After lunch we weren’t quite ready to leave. We wanted to explore the river a bit, so we went back to the Bradley House and took a tour up and down the river on a little electric Duffy boat.
After a day of touring some of the architecture of Frank Lloyd Wright I decided to take a short walk back to Unity Temple to see what it looked light at dusk. This is just a 10 minute walk from our Airbnb in Oak Park. I was curious to see what the the building would look like lit up at dusk.
Earlier in the day we had toured the Temple with a tour tour group led by docents of the Frank Lloyd Wright Foundation. The tour started at the Rookery Building in downtown Chicago where we boarded a bus to take us to several sites around the city. The tour included the Rookery Building, a walking tour of Oak Park, including Unity Temple and the Robie House.

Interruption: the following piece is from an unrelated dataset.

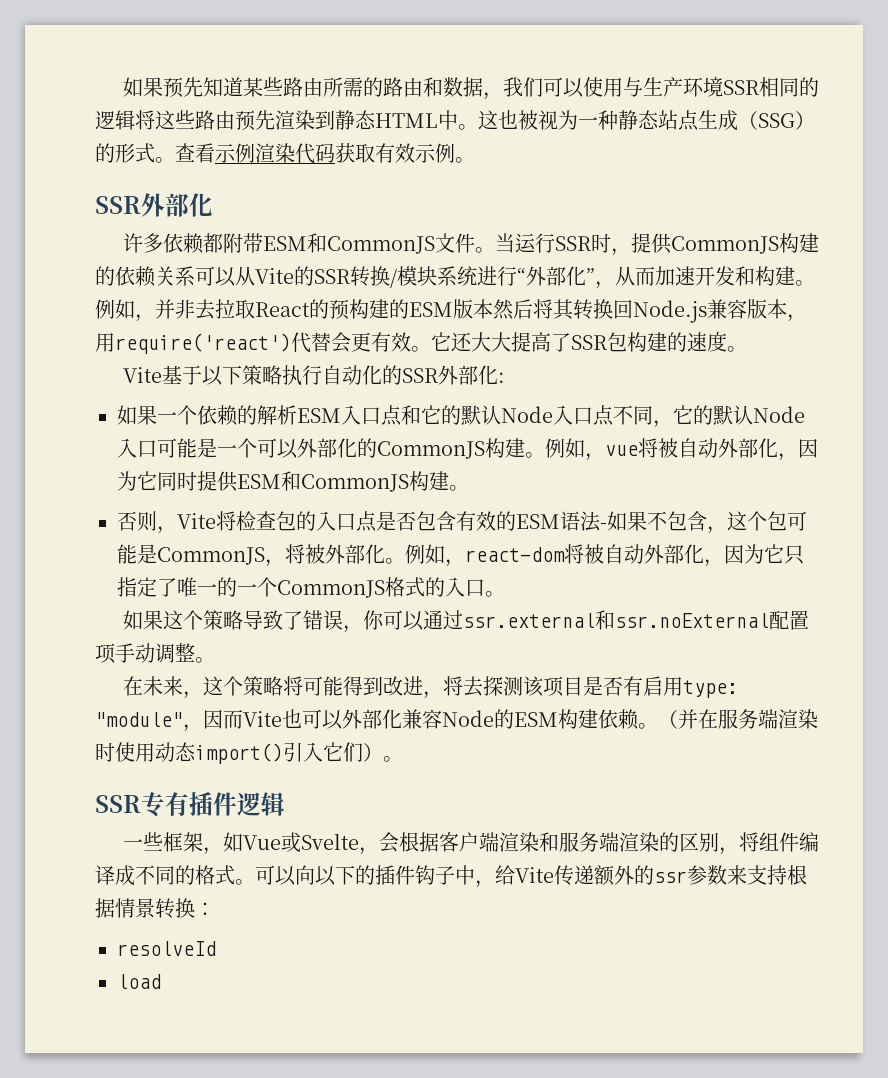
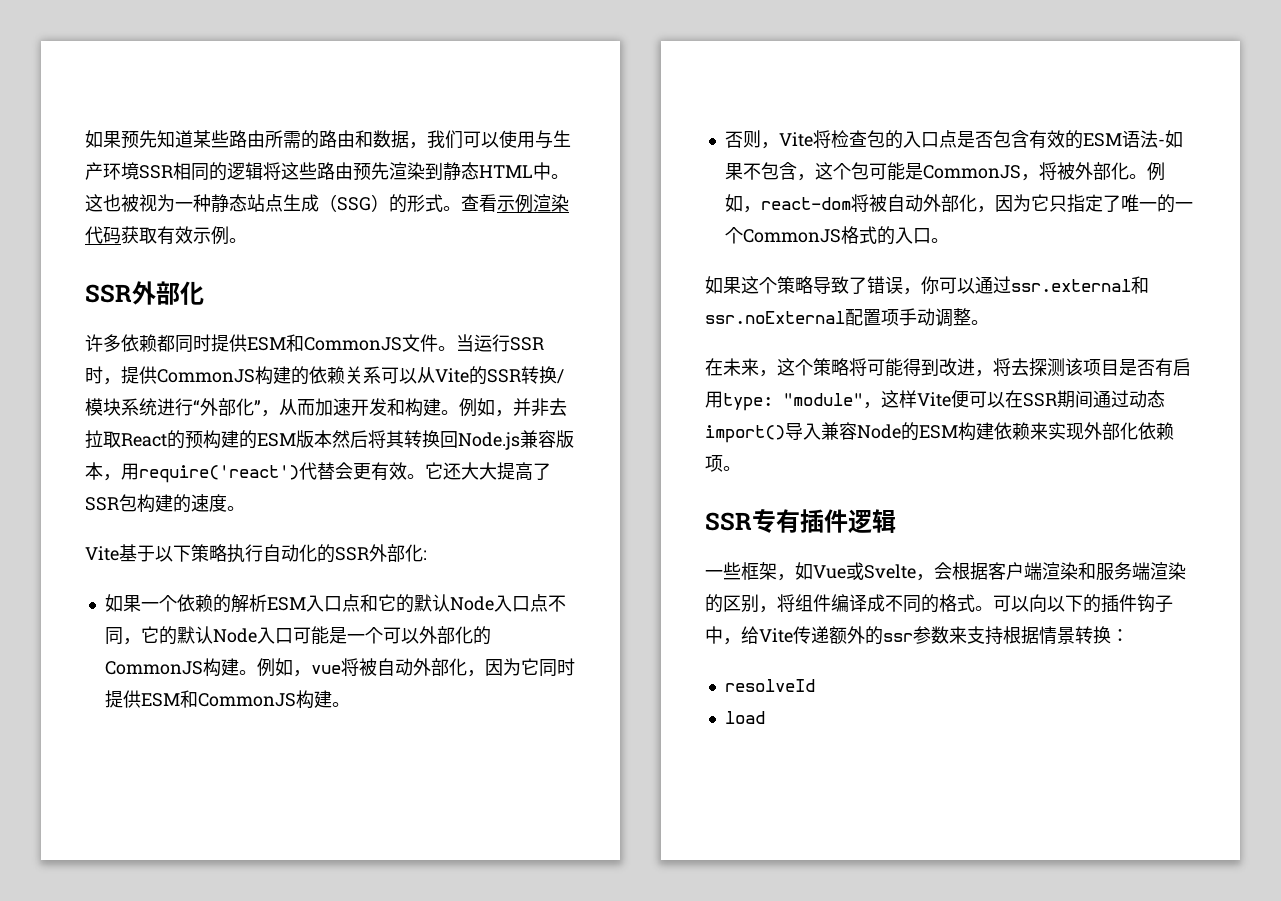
- 许多依赖都附带ESM和CommonJS文件。
+ 许多依赖都同时提供ESM和CommonJS文件。
- 在未来，这个策略将可能得到改进，将去探测该项目是否有启用type: "module"，因而Vite也可以外部化兼容Node的ESM构建依赖。（并在服务端渲染时使用动态import()引入它们）。
+ 在未来，这个策略将可能得到改进，将去探测该项目是否有启用type: "module"，这样Vite便可以在SSR期间通过动态import()导入兼容Node的ESM构建依赖来实现外部化依赖项。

By the end of the day we had a strong sense for some of the design features for which Frank Lloyd Wright is know. A delightful and informative tour.
We arrived in Chicago on Tuesday, October 2, and we’ve been busy exploring some of the architectural highlights of the city. I’ll have more to share in the days ahead. I just have to figure out how to sit still long enough to write.